Overlook, by Stephen Sandy, Ph.D. ’63 (Louisiana State University, $19.95 paper). In this twelfth collection of spare poems, the author reflects on persons, scenes, histories, works of art, and his Vermont environs. From “Ladybug”: “But look at them now. Octobered/they wait to revive in sunlight./No longer in orbit they sit as if/on verandas; grow grayish, scarce/awake until their papery bodies/white now and flightless roll away/not fit to give color to the world.”

 

Outrageous Fortunes, by Daniel Altman ’96, Ph.D. ’00 (Times Books, $25).

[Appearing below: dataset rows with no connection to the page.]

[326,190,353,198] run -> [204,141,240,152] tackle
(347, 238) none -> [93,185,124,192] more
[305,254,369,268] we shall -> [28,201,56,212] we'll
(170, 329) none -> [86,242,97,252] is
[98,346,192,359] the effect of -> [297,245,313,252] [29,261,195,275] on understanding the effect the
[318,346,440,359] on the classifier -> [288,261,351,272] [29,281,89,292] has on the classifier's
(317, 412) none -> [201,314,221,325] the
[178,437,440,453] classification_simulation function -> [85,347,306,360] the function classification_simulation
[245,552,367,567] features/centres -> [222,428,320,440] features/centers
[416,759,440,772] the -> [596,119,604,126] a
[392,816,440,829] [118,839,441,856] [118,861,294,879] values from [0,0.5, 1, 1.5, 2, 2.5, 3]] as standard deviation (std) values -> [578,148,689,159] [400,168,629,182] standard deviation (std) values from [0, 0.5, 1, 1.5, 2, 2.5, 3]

The economics columnist and consultant peeks ahead at 12 global trends and suggests, inter alia, that a hierarchical China “will get richer, and then it will get poorer again,” and that the European Union is, as an economic entity, toast.

 

Moneymakers, by Ben Tarnoff ’07 (Penguin, $27.95). The title is literal: Tarnoff vividly recounts “The Wicked Lives and Surprising Adventures of Three Notorious Counterfeiters” in early America, before financial fraud assumed its modern, credit-default-swap mantle.

 

Wisconsin’s Own, by M. Caren Connolly, M.L.A. ’82, and Louis Wasserman, M.Arch. ’74 (Wisconsin Historical Society Press, $45). A remarkable coffee-table celebration of 20 Wisconsin homes, built between 1854 and 1939, ranging from a fabulous lakeside Queen Anne painted lady to Frank Lloyd Wright’s Wingspread. The authors run an architectural practice based in Milwaukee.

 

Hidden Mark: Exploring Christianity’s Heretical Gospel, by John Killinger, B.D. ’59 (Mercer University Press, $18). A well-traveled, much-published minister and academic theologian offers a Gnostic interpretation.

 

Alone Together, by Sherry Turkle ’69, Ph.D. ’76 (Basic, $28.95). As its subtitle suggests (“Why We Expect More from Technology and Less from Each Other”), this third volume in a trilogy (after The Second Self and Life on the Screen), a couple of decades into the computer revolution, finds the author still a professor at MIT, but more skeptical about what personal technology is doing to persons and their real-world relationships with one another.